Sunday, January 11

#2 - time machine


A great uncle of yours recently passed away. He was independently wealthy and nobody you know can manage to tell you what exactly he did with his time. Though most of your extended family considered him a little crazy, the two of you always got along well.

In his will, your uncle leaves you the remnants of one of his "science projects", delivered to you in a large crate. Upon inspection, you find a time machine inside.

It is a single-passenger device capable of transporting you to any time or place (the user sets the date and location). Besides your own person, the machine has enough room to accommodate two medium-sized duffel bags. Also in the crate is a sort of manual left by your uncle. It contains general usage instructions, assurances that the device is fully safe and operational, and a few caveats about the machine. They are as follows:

1) While in another time period, you will not have the ability to alter significant historical events.
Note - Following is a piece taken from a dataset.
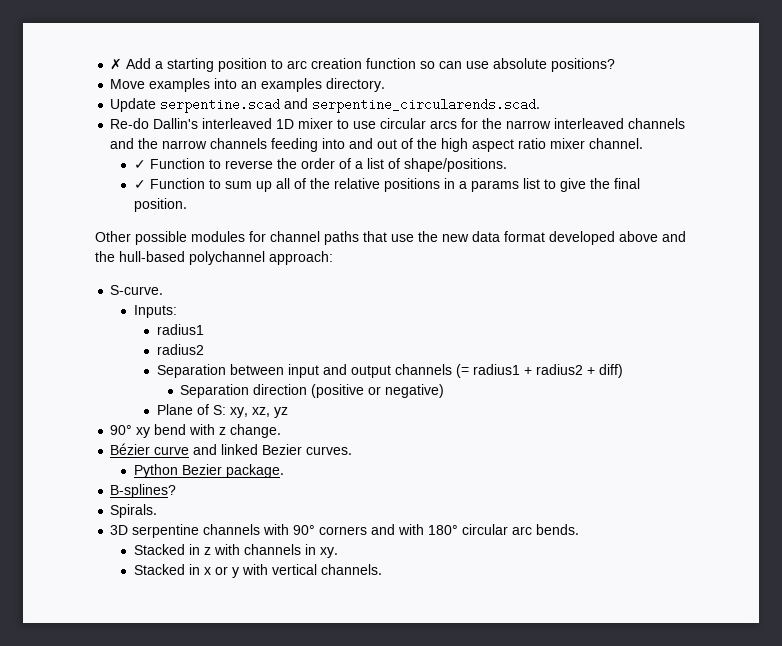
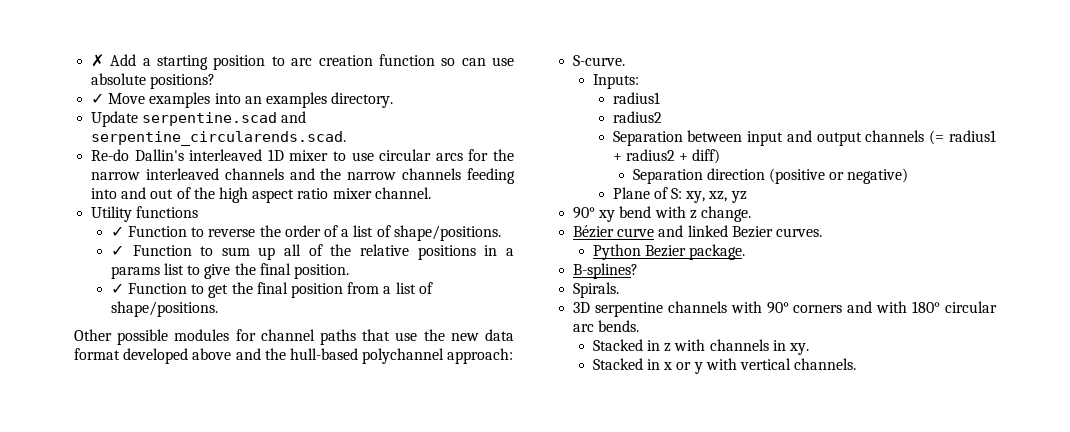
(616, 65) none -> [91,93,105,104] ✓
(644, 143) none -> [91,206,199,222] // Utility functions
(187, 205) none -> [110,282,433,298] [110,301,218,317] // ✓ Function to get the final position from a list of shape/positions.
2) On a related note, your uncle also advises you not to travel to any time in which there is a high likelihood of encountering yourself. He cites space-time continuum concerns.
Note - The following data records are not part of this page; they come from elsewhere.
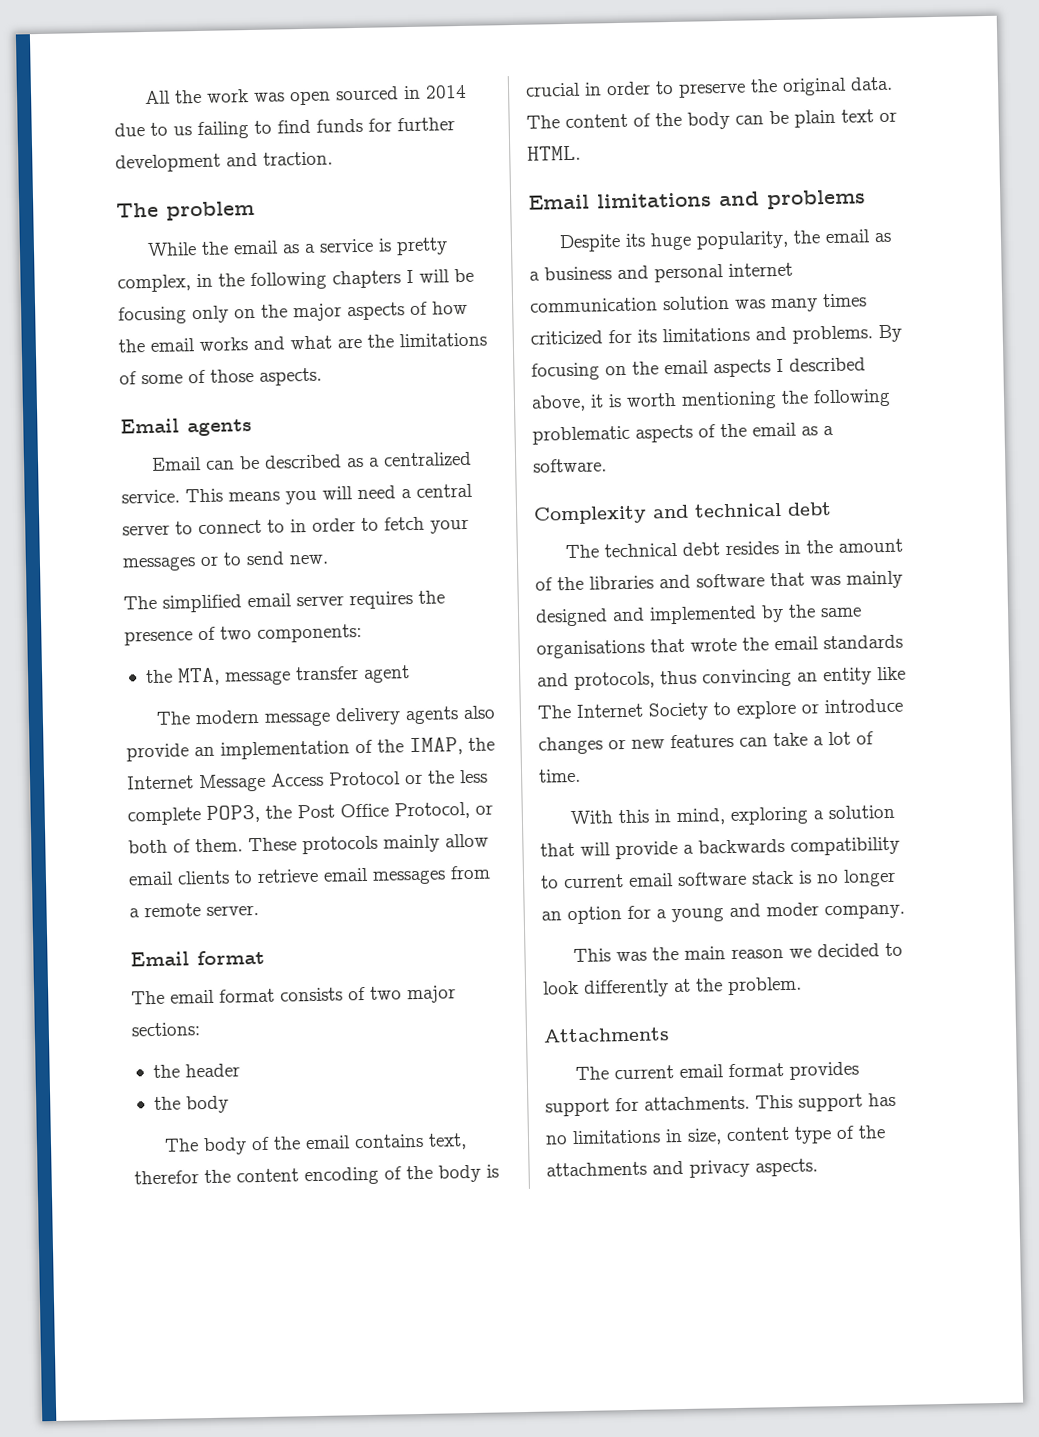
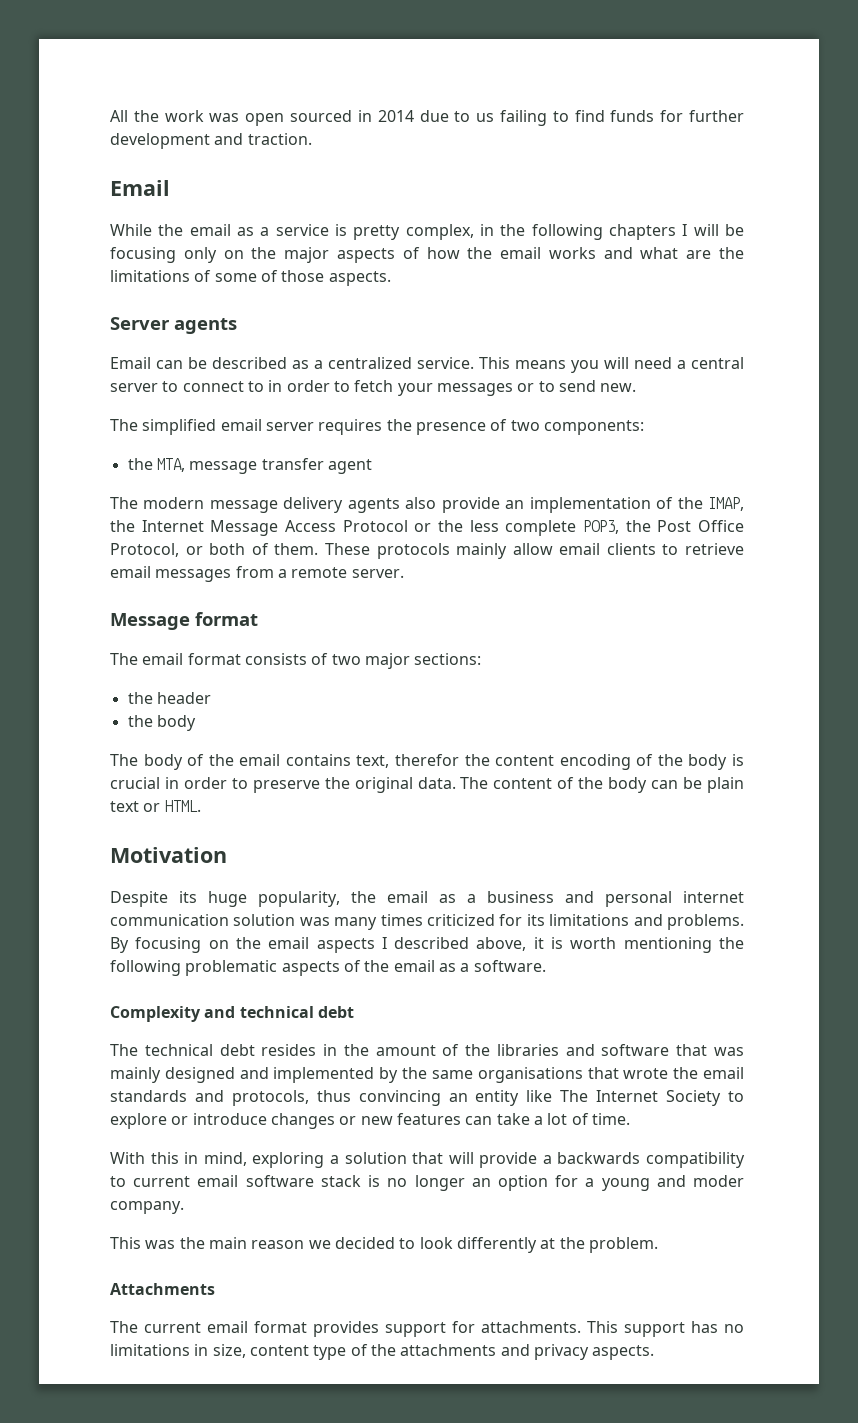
[116,200,255,221] The problem -> [110,180,170,196] Email
[120,418,180,434] Email -> [110,317,170,330] Server
[130,951,190,967] Email -> [110,613,190,630] Message
[528,189,866,210] Email limitations and problems -> [110,847,227,863] Motivation

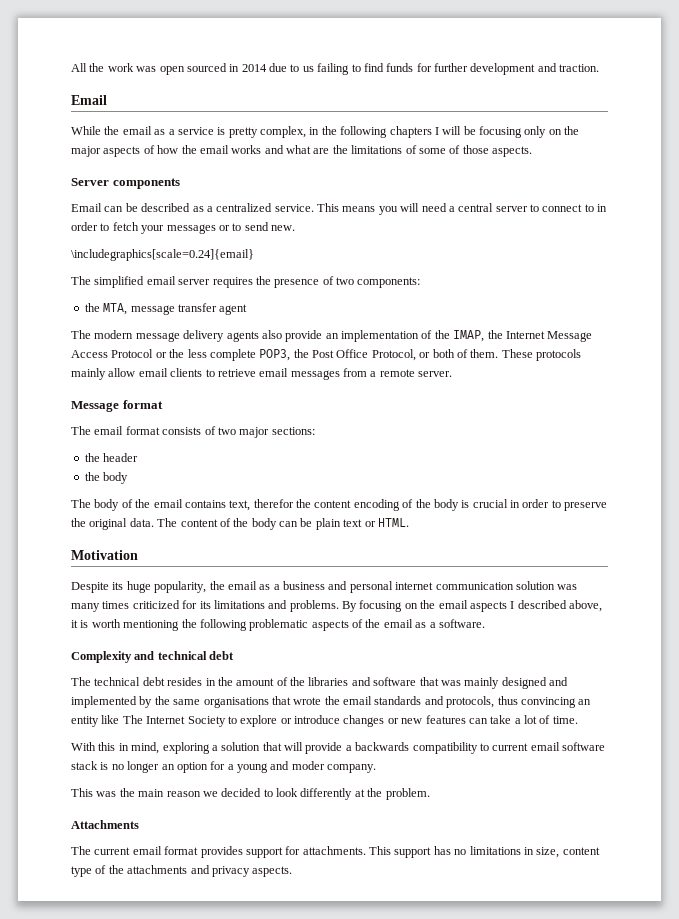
[174,318,237,334] agents -> [112,178,180,189] components
(637, 387) none -> [71,249,254,261] // \includegraphics[scale=0.24]{email}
3) The machine's battery is solar powered, but needs a full year to recharge after jumping. In essence, if you choose to time travel, you are committing to at least a year in that time.

4) To return to the present day, you simply press a large red button on the dashboard once seated in the machine. This will not take you back to the day you originally left. Rather, your return date will be determined by the date of your departure plus the length of time you spent in the past or future. For instance, if you leave in January of 2009 to spend two years studying under Socrates, you will return in January of 2011. There is no way for you to regain the two "lost" years in the present day. While you cannot grasp all of the theory behind it, your uncle includes a great deal of math in this section of the manual explaining why this is.

Based on this information, what do you do with the time machine?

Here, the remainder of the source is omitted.